Skip the pictures and copy all the data that follows exactly.

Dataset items

Start of Block

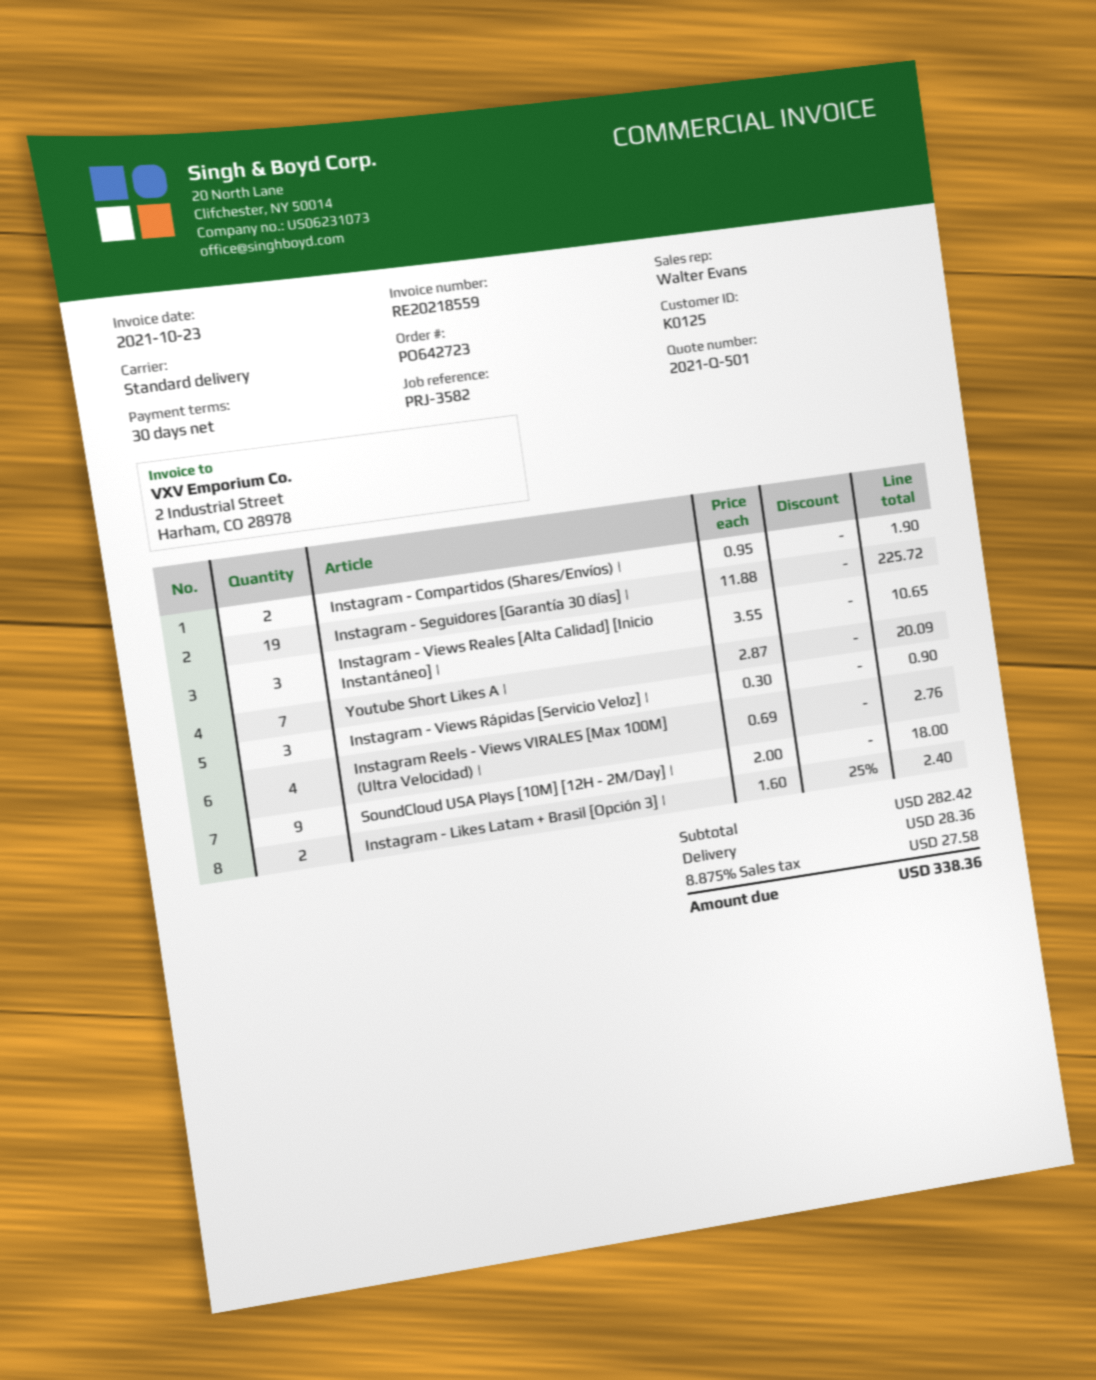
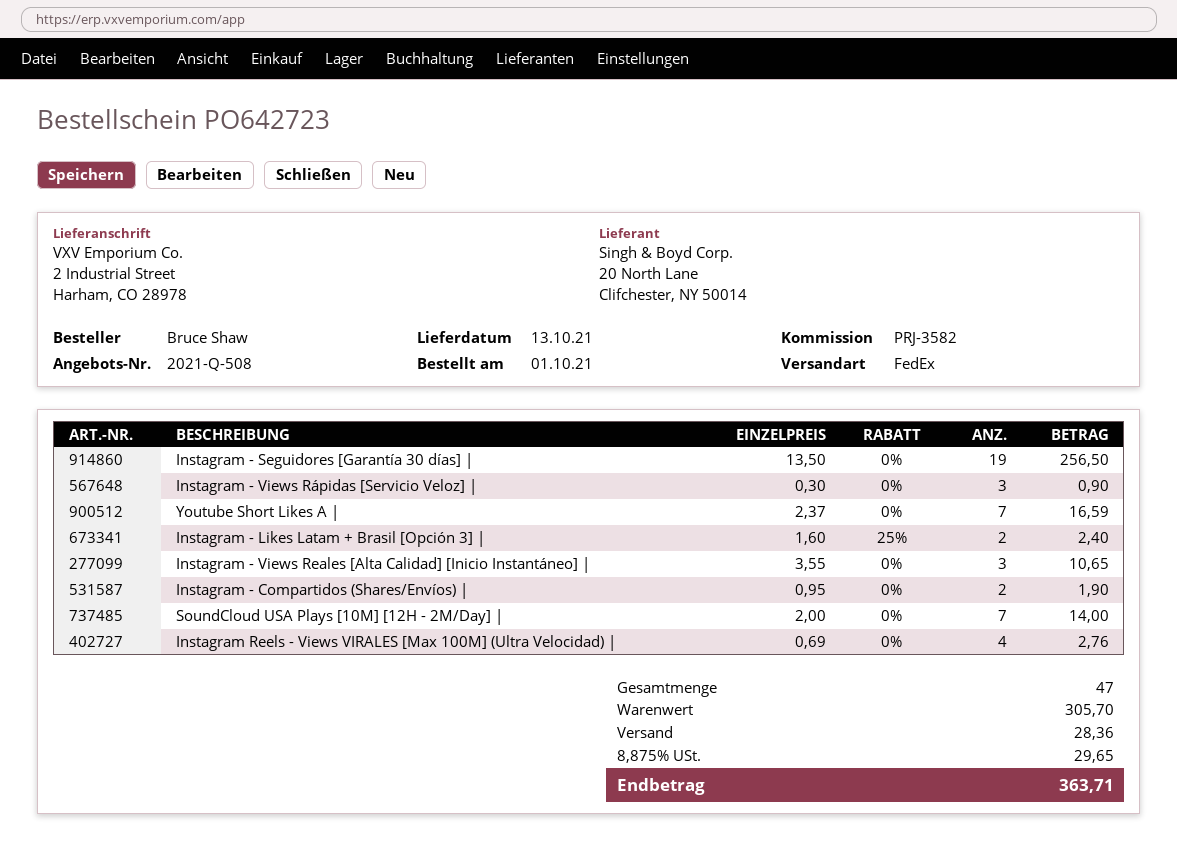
quote number: 2021-Q-501 -> 2021-Q-508
shipping method: standard -> FedEx
Instagram - Seguidores [Garantía 30 días] |: 19 x 11.88 = 225.72 -> 19 x 13.50 = 256.50
Youtube Short Likes A |: 7 x 2.87 = 20.09 -> 7 x 2.37 = 16.59
SoundCloud USA Plays [10M] [12H - 2M/Day] |: 9 x 2.00 = 18.00 -> 7 x 2.00 = 14.00
subtotal: 282.42 -> 305.70
tax: 8.875% = 27.58 -> 8.875% = 29.65
total: 338.36 -> 363.71

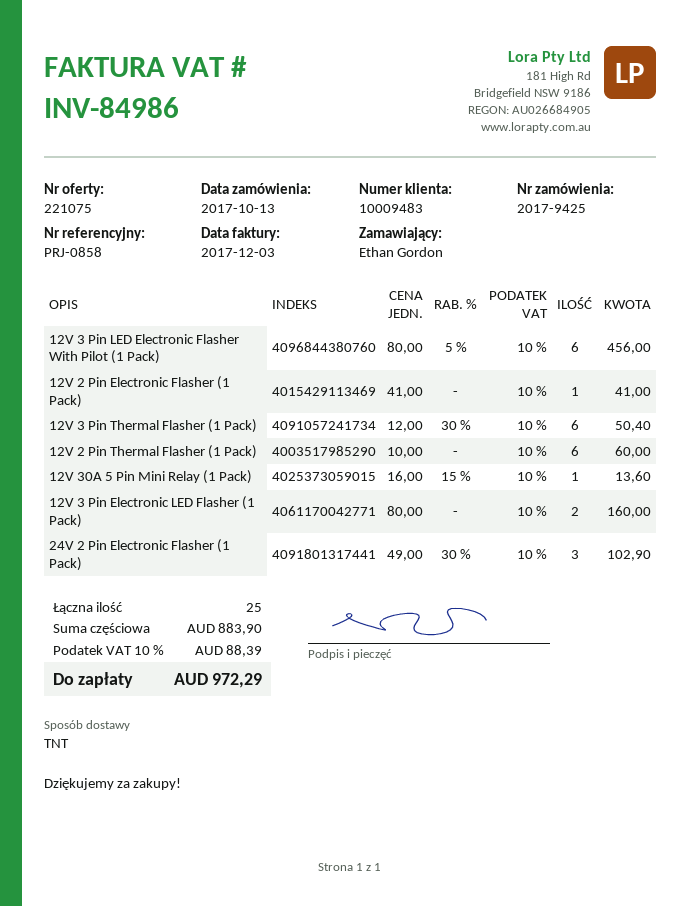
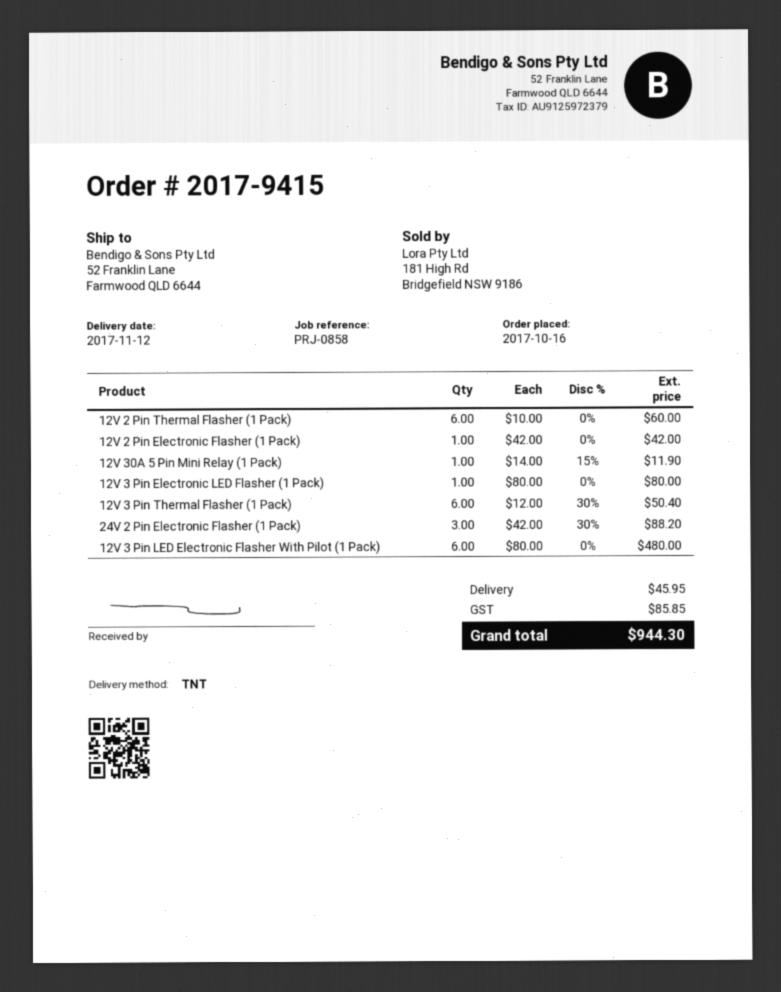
order number: 2017-9425 -> 2017-9415
order date: 2017-10-13 -> 2017-10-16
12V 3 Pin LED Electronic Flasher With Pilot (1 Pack): 6 x 80.00 - 5% = 456.00 -> 6 x 80.00 = 480.00
12V 2 Pin Electronic Flasher (1 Pack): 1 x 41.00 = 41.00 -> 1 x 42.00 = 42.00
12V 30A 5 Pin Mini Relay (1 Pack): 1 x 16.00 - 15% = 13.60 -> 1 x 14.00 - 15% = 11.90
12V 3 Pin Electronic LED Flasher (1 Pack): 2 x 80.00 = 160.00 -> 1 x 80.00 = 80.00
24V 2 Pin Electronic Flasher (1 Pack): 3 x 49.00 - 30% = 102.90 -> 3 x 42.00 - 30% = 88.20
shipping: none -> 45.95
tax: 88.39 -> 85.85
total: 972.29 -> 944.30

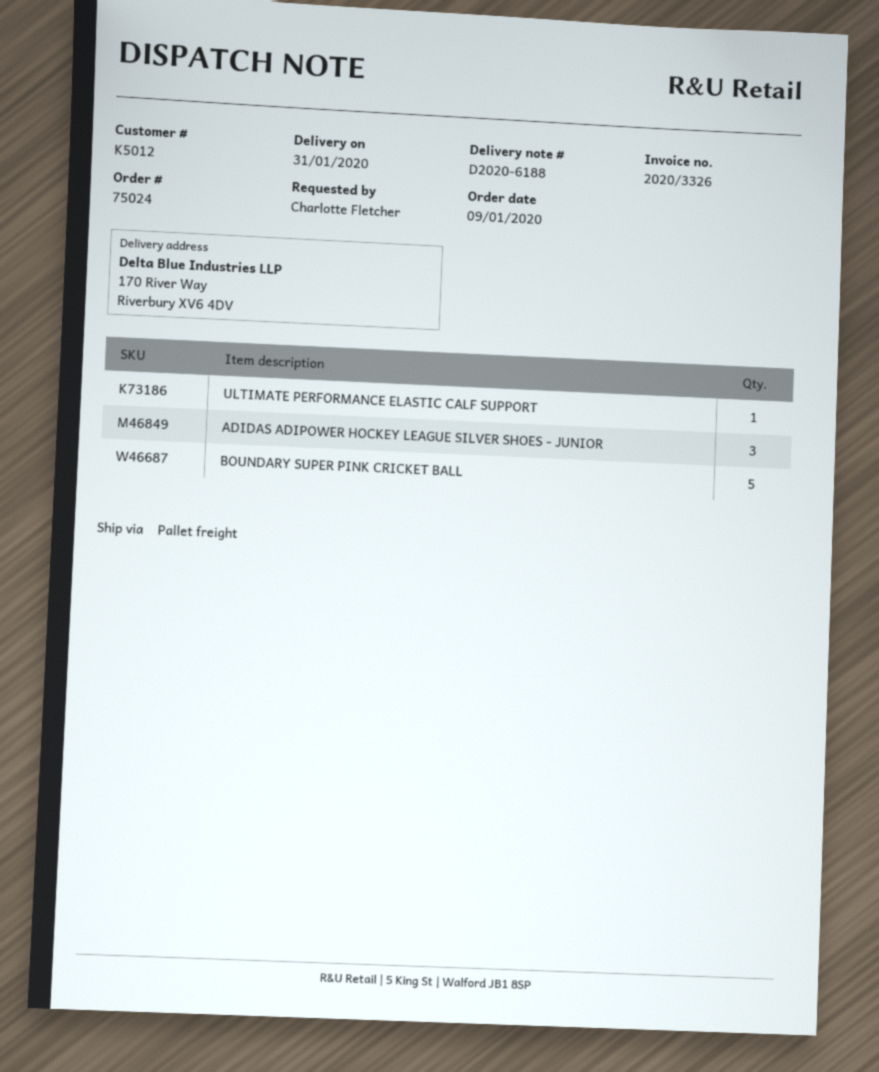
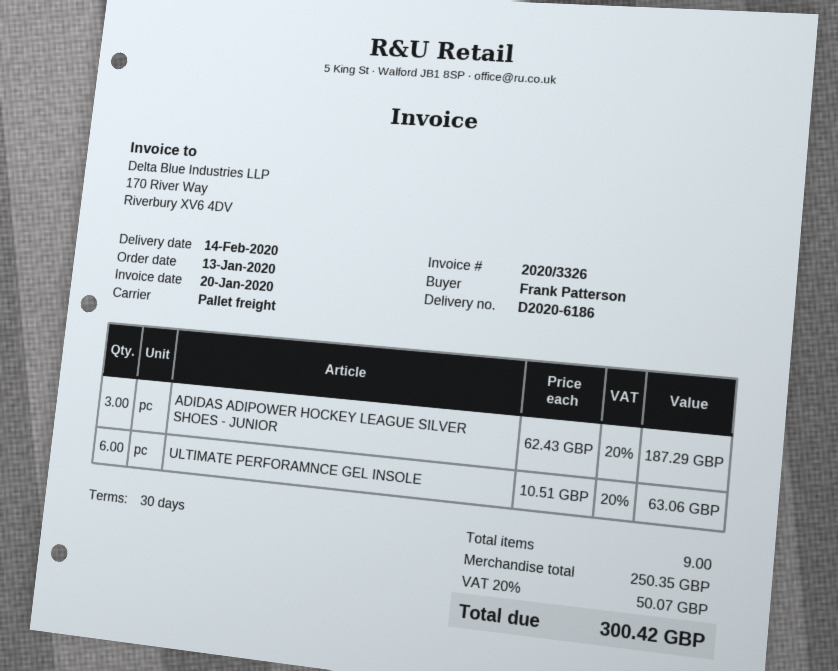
order date: 2020-01-09 -> 2020-01-13
delivery note number: D2020-6188 -> D2020-6186
delivery date: 2020-01-31 -> 2020-02-14
ordered by: Charlotte Fletcher -> Frank Patterson
ULTIMATE PERFORMANCE ELASTIC CALF SUPPORT: 1 -> none
BOUNDARY SUPER PINK CRICKET BALL: 5 -> none
ULTIMATE PERFORAMNCE GEL INSOLE: none -> 6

End of Block

• RESPONSE TO THE TASK:
quote number: 2021-Q-501 -> 2021-Q-508
shipping method: standard -> FedEx
Instagram - Seguidores [Garantía 30 días] |: 19 x 11.88 = 225.72 -> 19 x 13.50 = 256.50
Youtube Short Likes A |: 7 x 2.87 = 20.09 -> 7 x 2.37 = 16.59
SoundCloud USA Plays [10M] [12H - 2M/Day] |: 9 x 2.00 = 18.00 -> 7 x 2.00 = 14.00
subtotal: 282.42 -> 305.70
tax: 8.875% = 27.58 -> 8.875% = 29.65
total: 338.36 -> 363.71

order number: 2017-9425 -> 2017-9415
order date: 2017-10-13 -> 2017-10-16
12V 3 Pin LED Electronic Flasher With Pilot (1 Pack): 6 x 80.00 - 5% = 456.00 -> 6 x 80.00 = 480.00
12V 2 Pin Electronic Flasher (1 Pack): 1 x 41.00 = 41.00 -> 1 x 42.00 = 42.00
12V 30A 5 Pin Mini Relay (1 Pack): 1 x 16.00 - 15% = 13.60 -> 1 x 14.00 - 15% = 11.90
12V 3 Pin Electronic LED Flasher (1 Pack): 2 x 80.00 = 160.00 -> 1 x 80.00 = 80.00
24V 2 Pin Electronic Flasher (1 Pack): 3 x 49.00 - 30% = 102.90 -> 3 x 42.00 - 30% = 88.20
shipping: none -> 45.95
tax: 88.39 -> 85.85
total: 972.29 -> 944.30

order date: 2020-01-09 -> 2020-01-13
delivery note number: D2020-6188 -> D2020-6186
delivery date: 2020-01-31 -> 2020-02-14
ordered by: Charlotte Fletcher -> Frank Patterson
ULTIMATE PERFORMANCE ELASTIC CALF SUPPORT: 1 -> none
BOUNDARY SUPER PINK CRICKET BALL: 5 -> none
ULTIMATE PERFORAMNCE GEL INSOLE: none -> 6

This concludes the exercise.